🤖 AI Summary
In video editing, preserving the motion trajectory of the edited subject while maintaining editing fidelity remains challenging: existing methods either over-rely on layout constraints or model motion only implicitly, leading to motion distortions. This paper introduces *anchor tokens*—a compact, semantically aligned, point-based motion representation that explicitly models dynamic content via sparse keypoint trajectories and supports flexible repositioning. We are the first to integrate anchor tokens into video diffusion models, leveraging self-attention to unsupervisedly extract keypoint trajectories from raw video and employing differentiable point transformations for motion-guided editing and structural alignment with target poses.
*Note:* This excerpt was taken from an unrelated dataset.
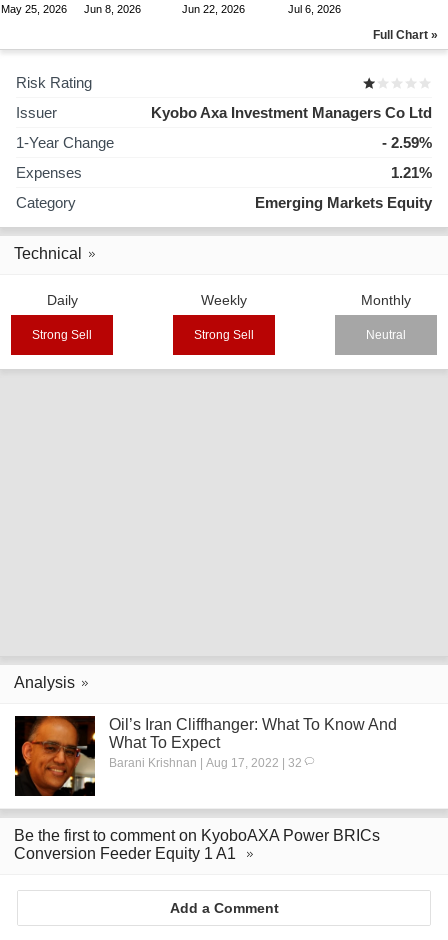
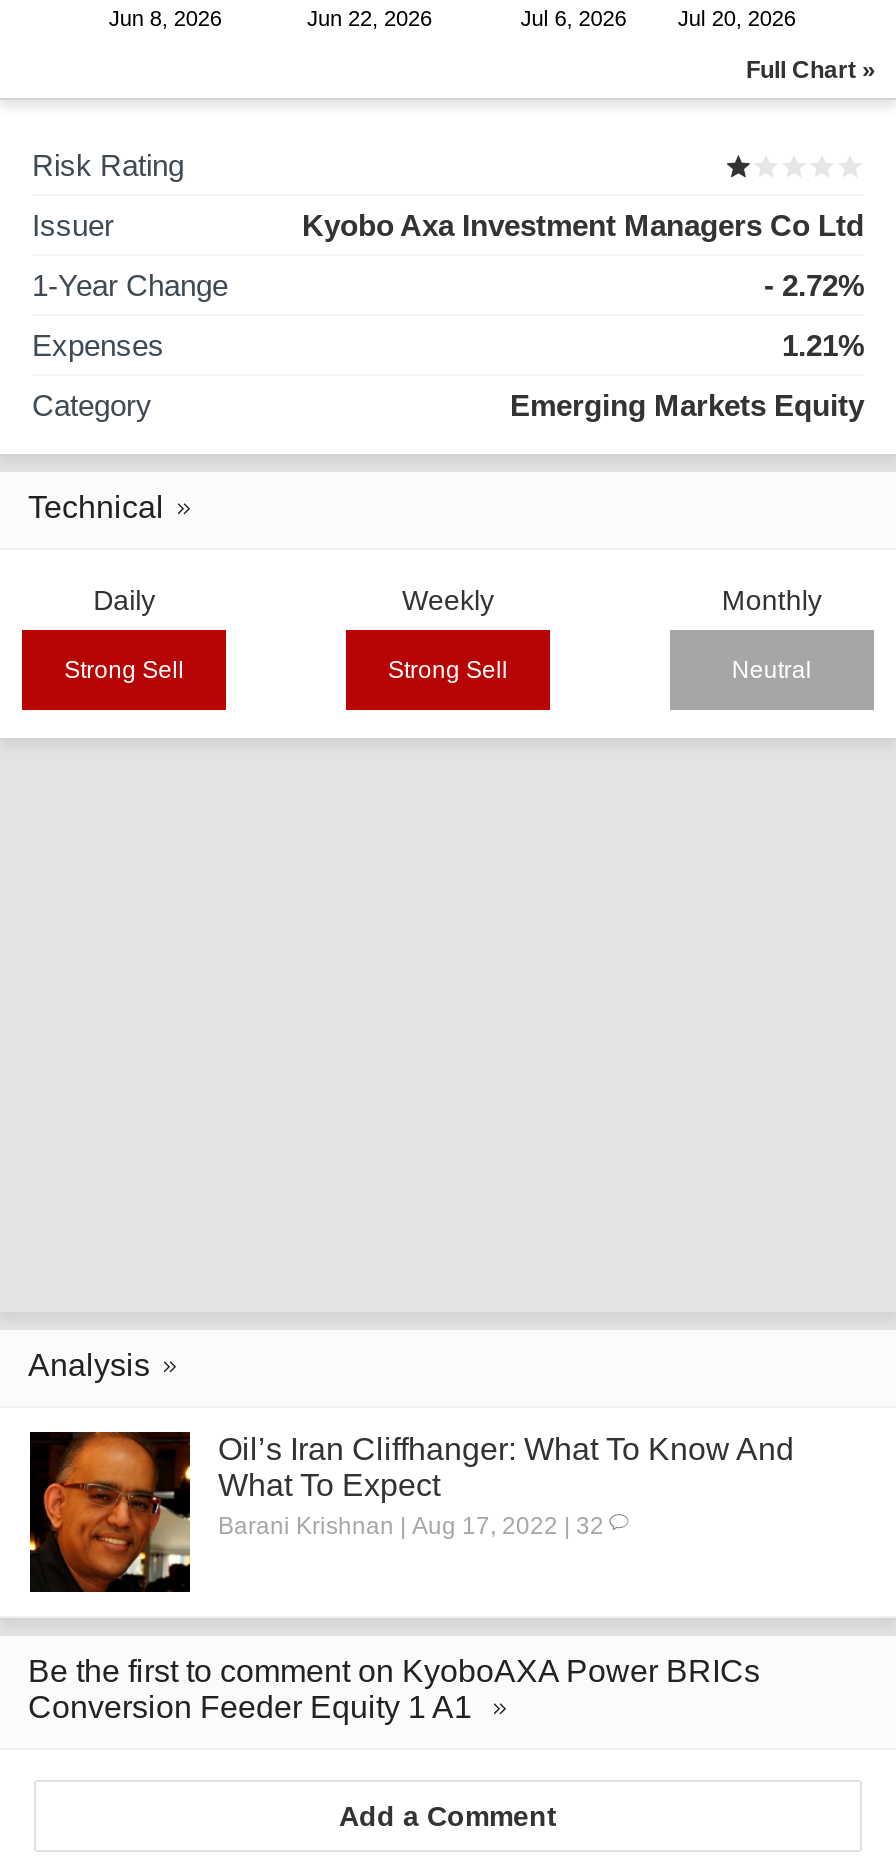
- May 25, 2026

+ Jul 20, 2026

- - 2.59%
+ - 2.72%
Without requiring manual annotations, our approach significantly improves motion coherence and semantic consistency. It achieves state-of-the-art performance in both editing accuracy and motion fidelity across multiple benchmarks.
📝 Abstract
Accurately preserving motion while editing a subject remains a core challenge in video editing tasks. Existing methods often face a trade-off between edit and motion fidelity, as they rely on motion representations that are either overfitted to the layout or only implicitly defined. To overcome this limitation, we revisit point-based motion representation. However, identifying meaningful points remains challenging without human input, especially across diverse video scenarios. To address this, we propose a novel motion representation, anchor tokens, that capture the most essential motion patterns by leveraging the rich prior of a video diffusion model. Anchor tokens encode video dynamics compactly through a small number of informative point trajectories and can be flexibly relocated to align with new subjects. This allows our method, Point-to-Point, to generalize across diverse scenarios. Extensive experiments demonstrate that anchor tokens lead to more controllable and semantically aligned video edits, achieving superior performance in terms of edit and motion fidelity.